On Schedule K-1 (Form the 1120S), each owner must report their proportionate share of corporate income, credits, deductions, gains, losses, and tax items. The return deadline for an S Corporation is March 15th of the following tax year [4].

LLC Classifications

A man writing about LLC classifications

The LLC has been classified by the IRS as a "pass-through" entity, meaning that it does not pay tax on business income.

Instead, all profits and losses of the LLC pass through to the individual members, who report them on their personal returns.

There are several different types of LLCs, and some allow you to choose which type of tax structure you want [5].

As far as IRS Tax Extensions are concerned, there are three primary sorts of LLCs:

  • Single Member LLC
  • Multi Member LLC as a partnership
  • Multi-Member LLC as a Corporation ( S Corporation or C Corporation)

An Overview of the LLC Structure

An LLC is a type of business ownership structure. There are many LLCs in use throughout the United States, with each state having its own specific guidelines for starting an LLC.

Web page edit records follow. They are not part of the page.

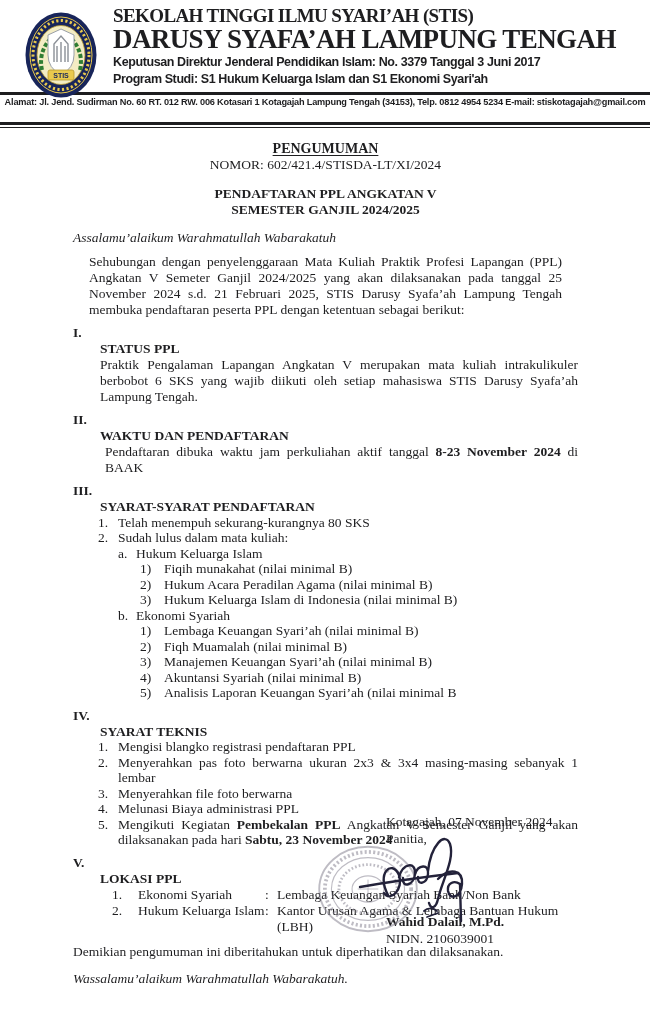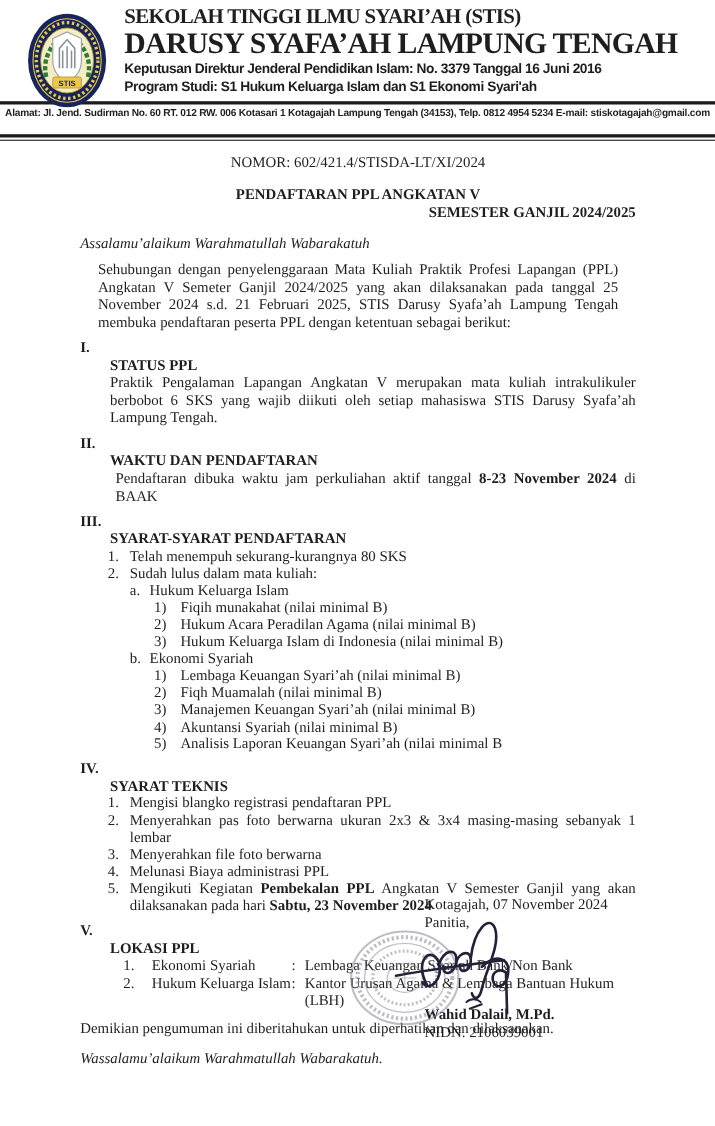"Keputusan Direktur Jenderal Pendidikan" div.lh3 { text: 16 Juni 2016 -> 3 Juni 2017 }
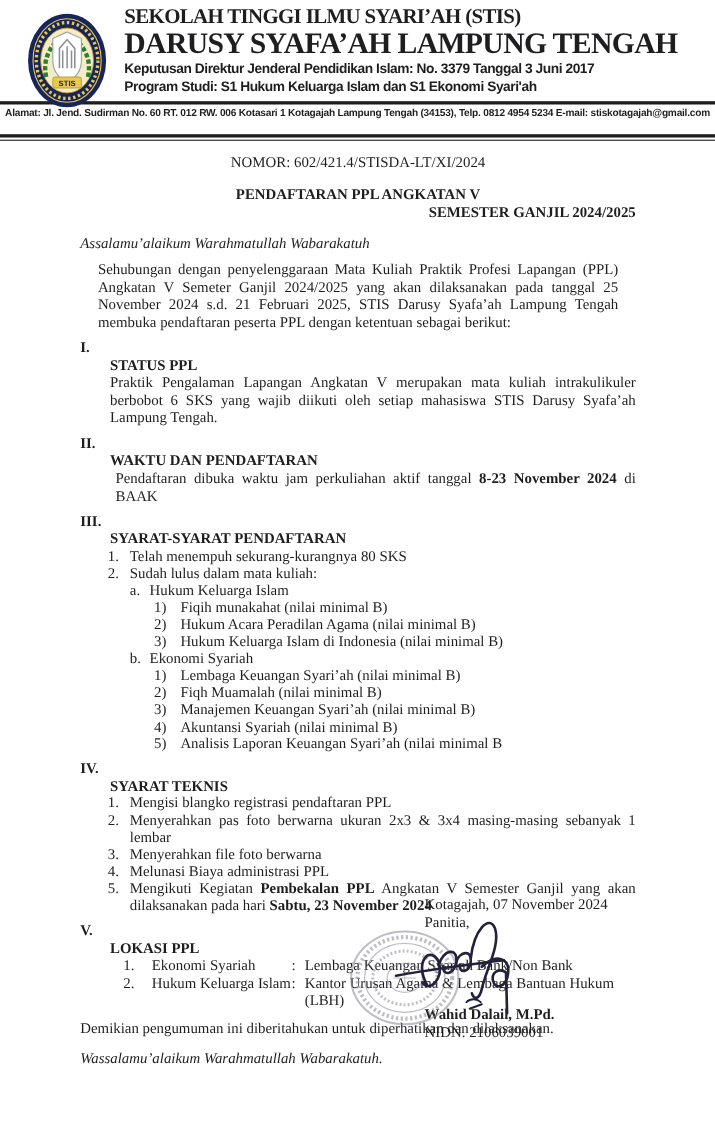"PENGUMUMAN" div.t-head { html: none -> <div>PENGUMUMAN</div> }
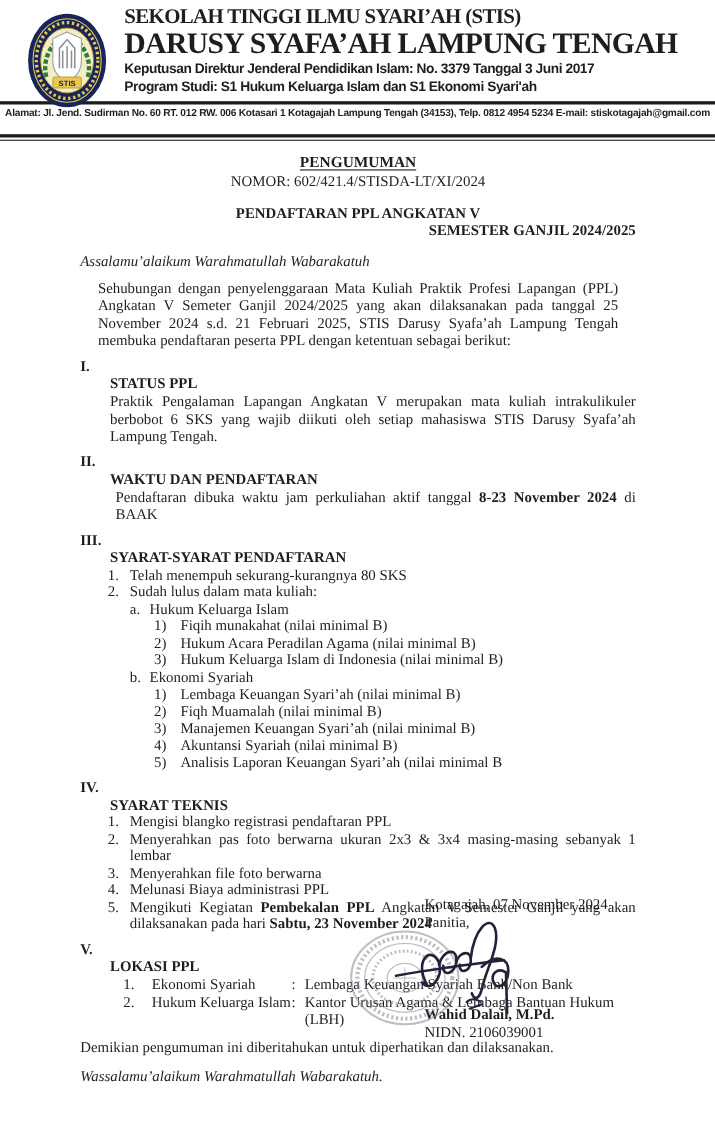"SEMESTER GANJIL 2024/2025" .t-sub2 { text-align: right -> none }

The basic concept behind the LLC is to create a barrier between what you personally own and your business assets. As such, you are only liable for the debts and liabilities of your business to the extent that they exceed what you own.


Why Should You File An Extension For An LLC?

You should file an extension for an LLC as a relief if you missed the tax deadline. Many small business owners are unaware of this option, leading them to wait until the last minute to file their business taxes.

Are LLC Tax Returns Extended?

An LLC tax return is automatically extended after the April 15th deadline. No separate extension filing is required, but you must make a business tax payment for any income tax owed by that date.

Will the 2023 Tax Deadline Be Extended Again?

The 2023 tax deadline for LLCs will not be extended again.

While an extension allows more time for filing, it does not grant a grace period for tax payment. If taxes are owed and the deadline is missed, no additional time is given.

When Would I Need to File an Extension?

File an LLC tax extension if your profits exceed $100,000 and you seek to reduce the risk of an IRS audit. Extensions are valuable if family matters or disruptions caused you to miss the April 15th deadline.

What Happens if I Don’t File My LLC Taxes?

If you don't file your LLC taxed it may lead to legal consequences, including potential lawsuits, as the LLC is a distinct legal entity responsible for its tax liabilities.

How Long Are LLC Tax Extensions?

An LLC tax extension is six months beyond the original filing date. By filing Form 7004, business owners who have experienced an IRS audit will receive an extension until October 15th.

What Is the Due Date for an LLC Tax Return?

An LLC tax return is due on the 15th day of the fourth month following the end of your LLC's fiscal year.

In most cases, taxes are due April 15. If you need to request an extension for an LLC tax return, file Form 7004 by this date as well.

LLC Tax Extension

Filing Form 7004 by April 15th grants a tax extension, providing extra time to estimate and pay owed business income tax along with accrued interest to avoid IRS penalties.

The IRS typically grants a six-month extension for filing LLC taxes and requires quarterly payment of all income earned during the period of the extension.

Business owners must make timely tax payments based on the extension length requested.

While extensions are available for corporations and LLCs, they don't provide extra time for IRS payments. Failure to file or pay taxes on time leads to penalties and additional expenses.